# EXERCISE OBJECTIVE
Transcribe only the lines in the data below falling between the line with "font-size: 13px ->" and the line with "le Maire et", including those two lines, and leave out any picture.

----- DATASET EXCERPTS

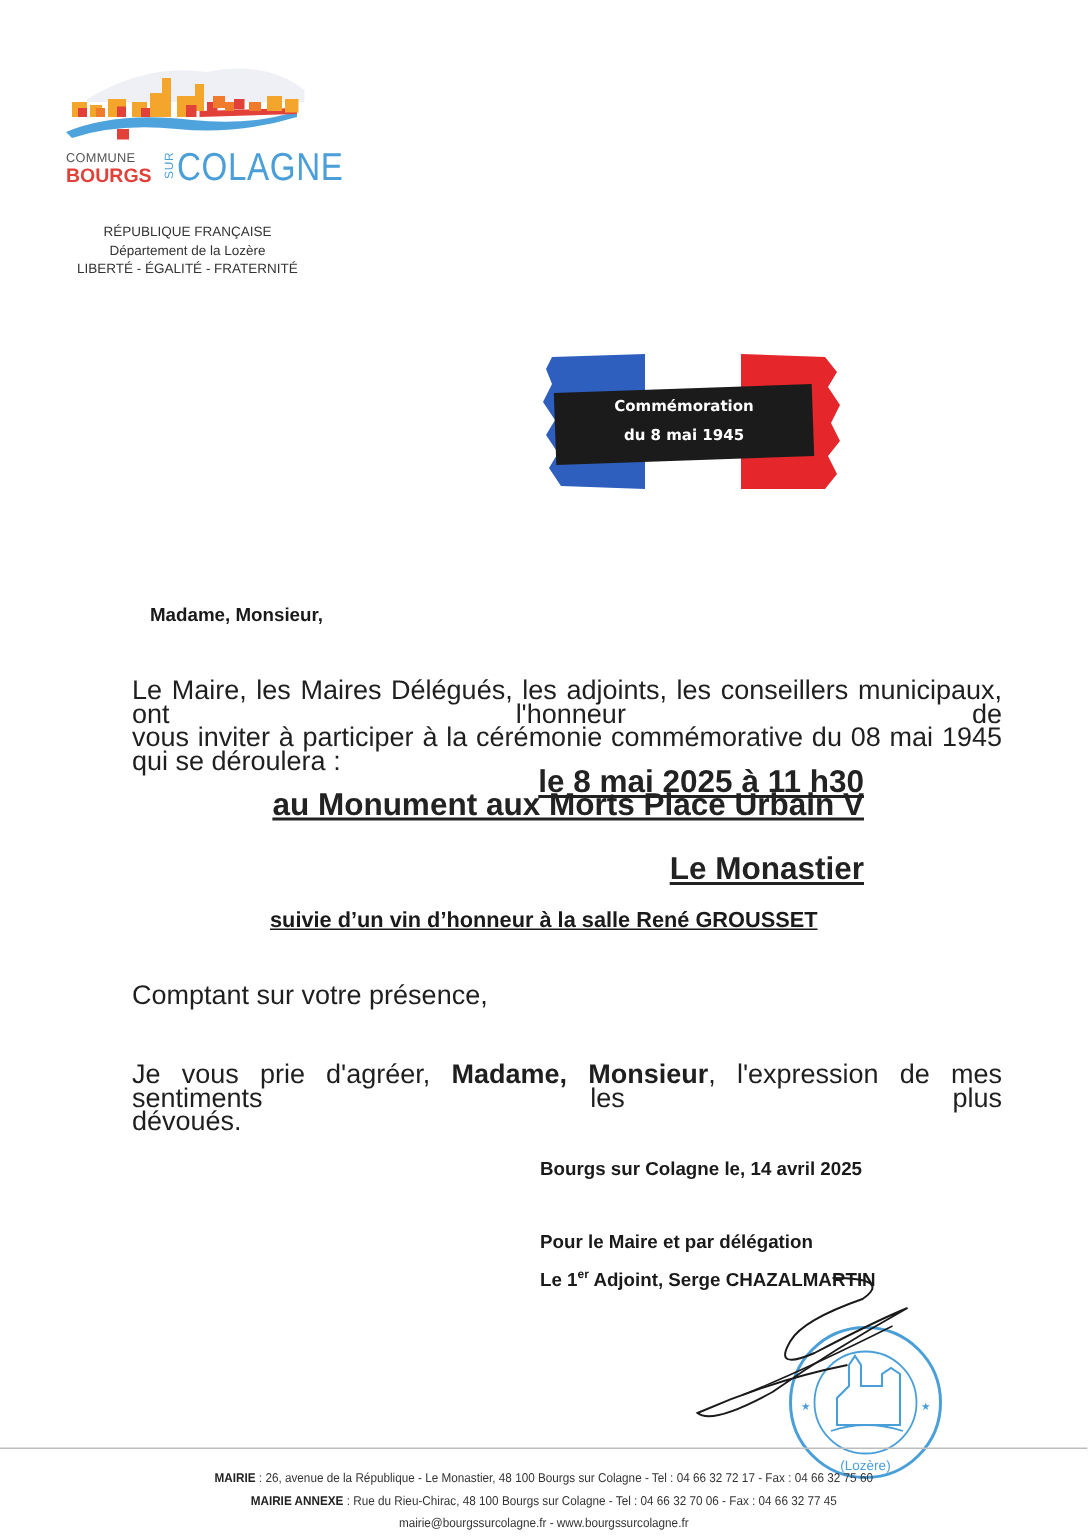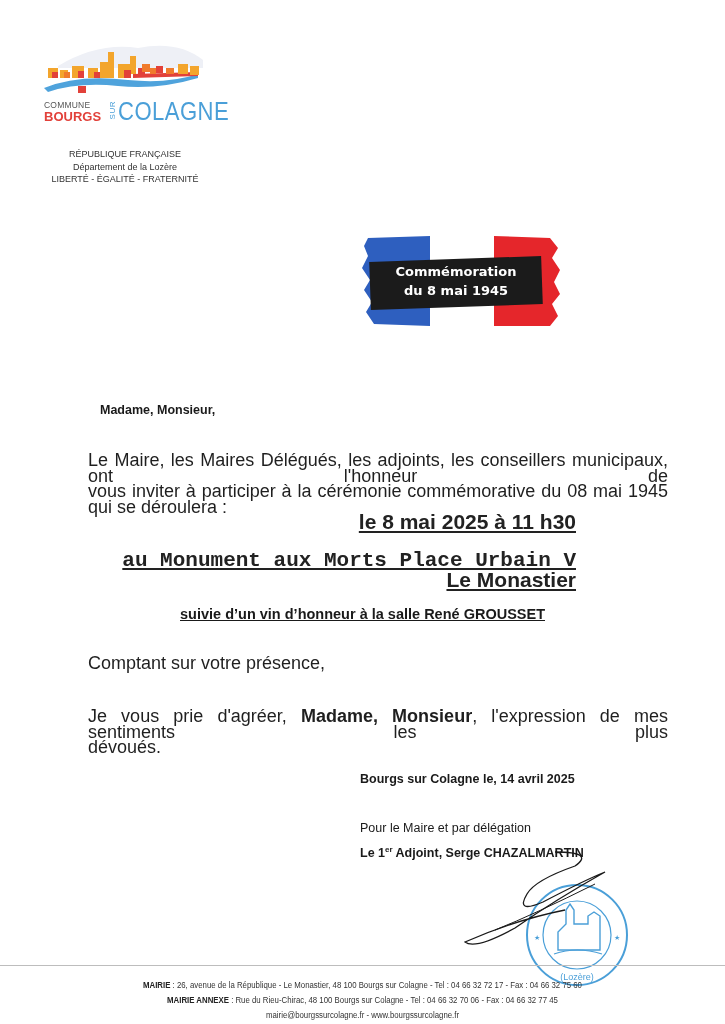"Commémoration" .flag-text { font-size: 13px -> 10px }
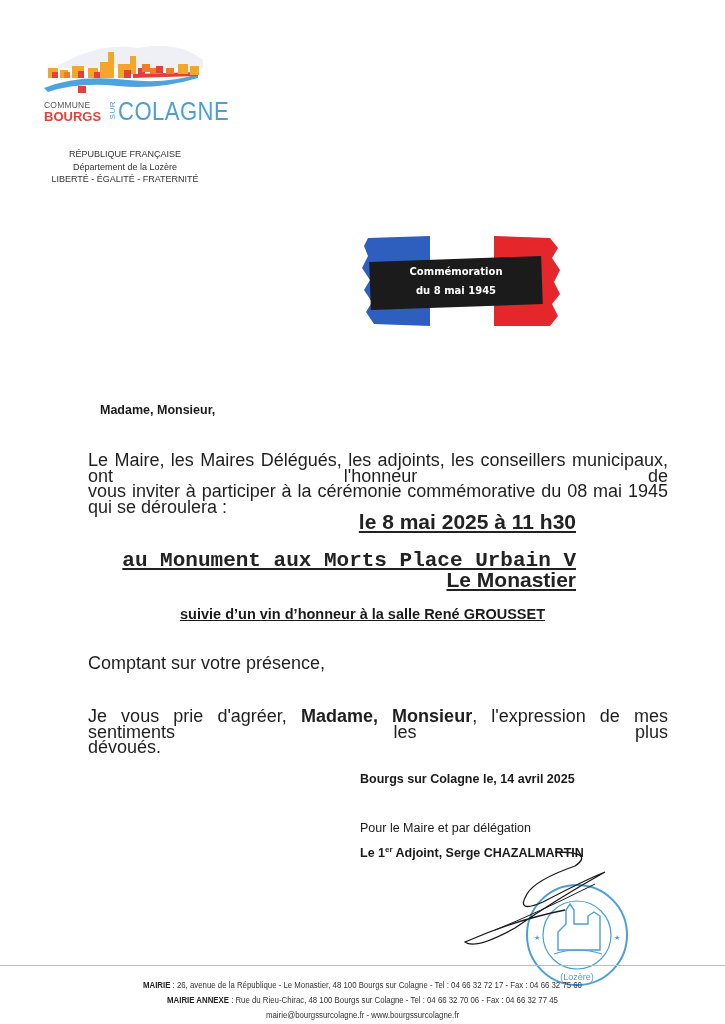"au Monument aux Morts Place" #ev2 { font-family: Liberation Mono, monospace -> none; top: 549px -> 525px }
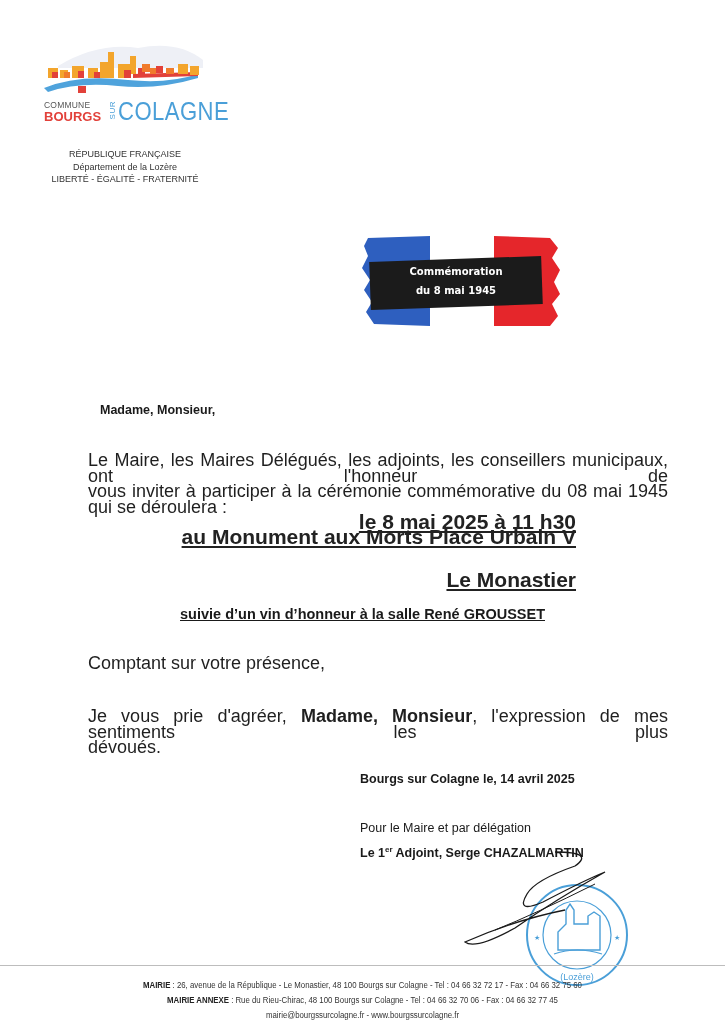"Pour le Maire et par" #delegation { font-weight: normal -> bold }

----------
----- DATASET EXCERPTS

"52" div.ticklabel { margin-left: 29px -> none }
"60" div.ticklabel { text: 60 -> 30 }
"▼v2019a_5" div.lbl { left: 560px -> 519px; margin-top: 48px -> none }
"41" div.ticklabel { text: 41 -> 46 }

----------
----- DATASET EXCERPTS

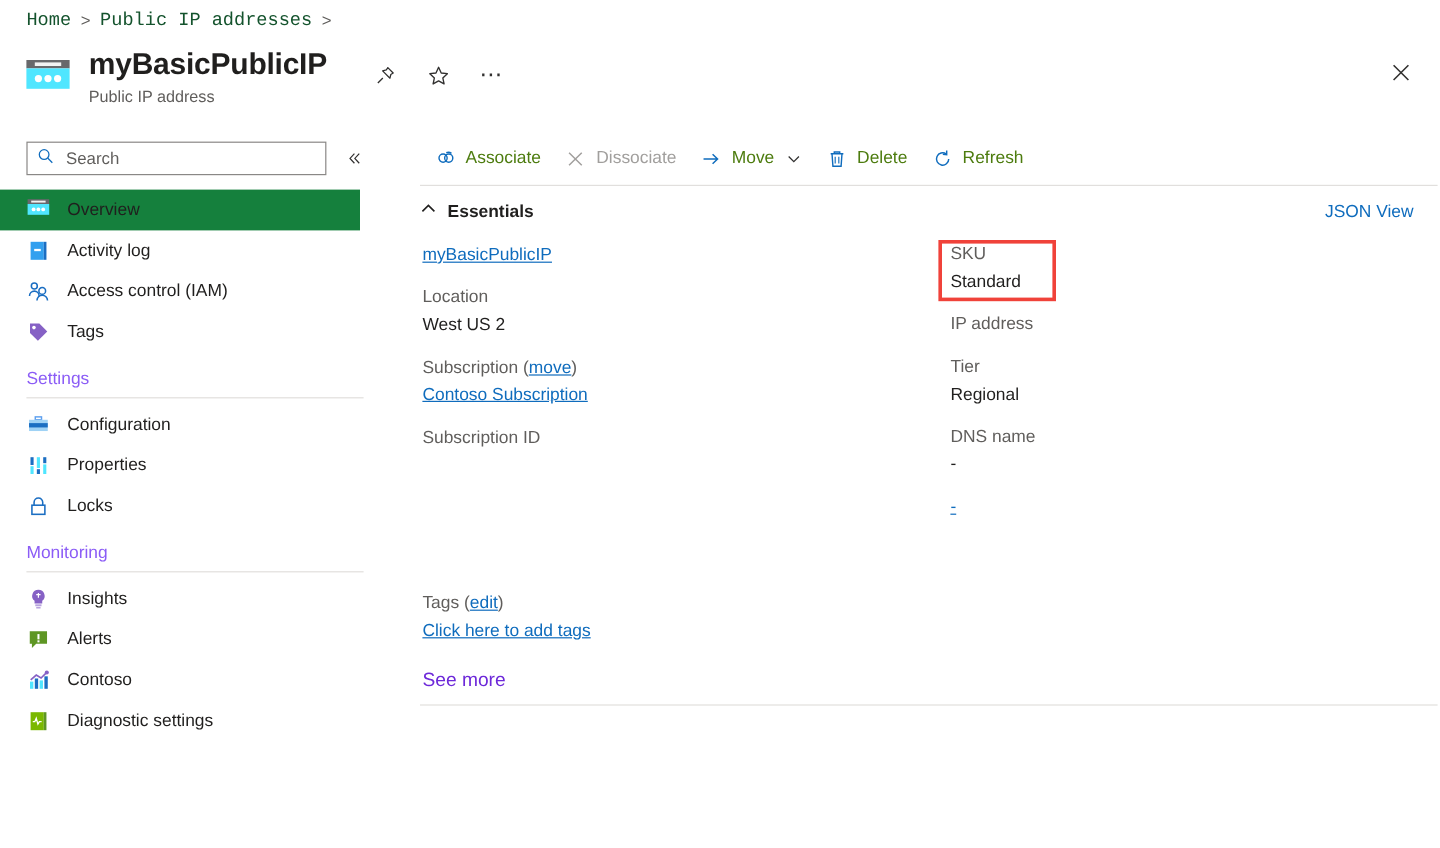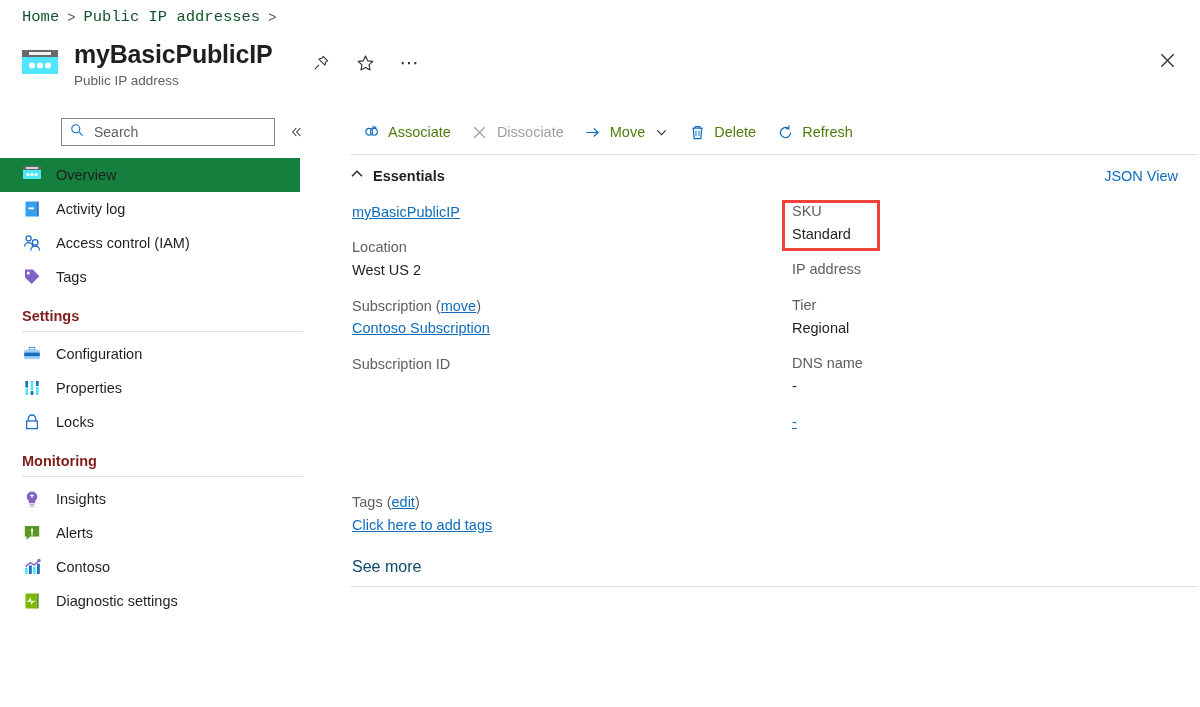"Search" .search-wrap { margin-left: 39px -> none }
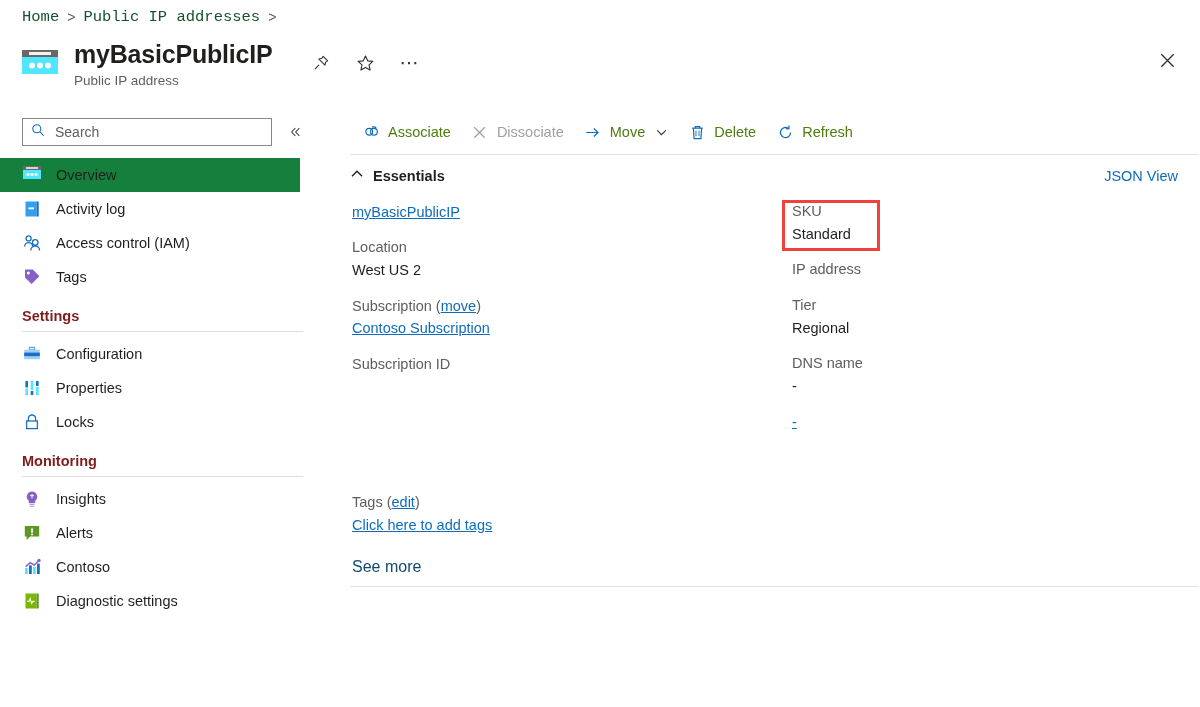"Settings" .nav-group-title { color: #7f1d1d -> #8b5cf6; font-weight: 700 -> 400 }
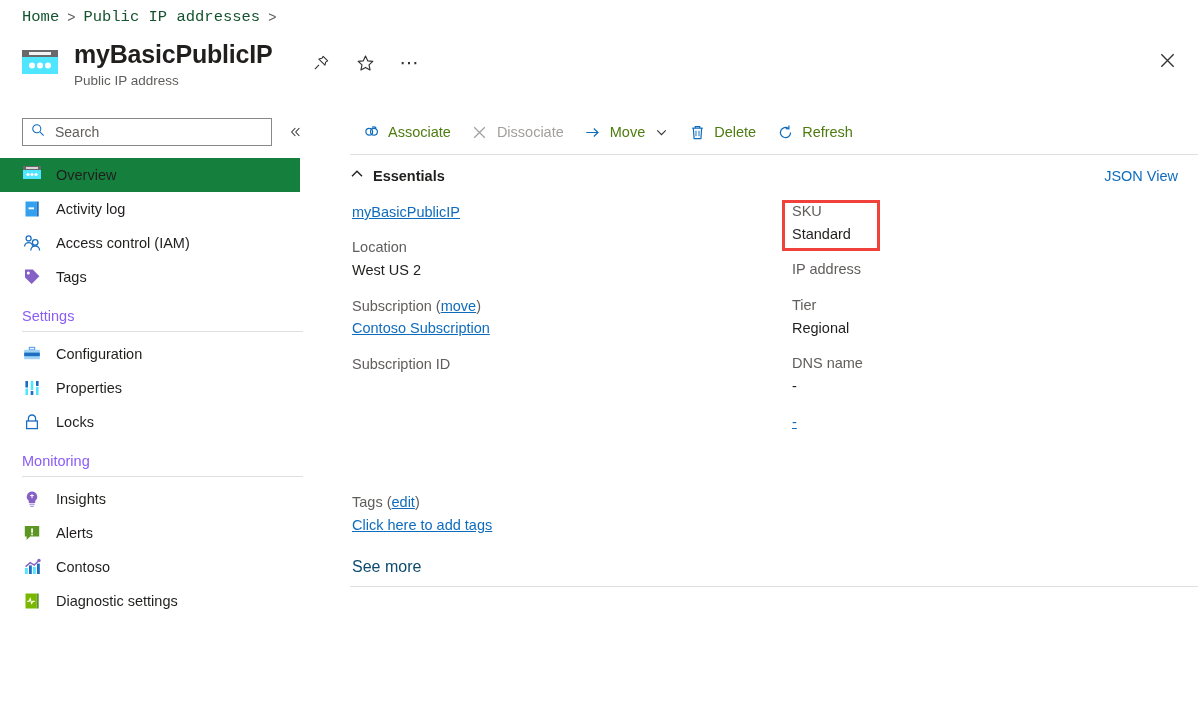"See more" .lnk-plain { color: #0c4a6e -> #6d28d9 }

----------

# WRITTEN ANSWER
"Commémoration" .flag-text { font-size: 13px -> 10px }
"au Monument aux Morts Place" #ev2 { font-family: Liberation Mono, monospace -> none; top: 549px -> 525px }
"Pour le Maire et par" #delegation { font-weight: normal -> bold }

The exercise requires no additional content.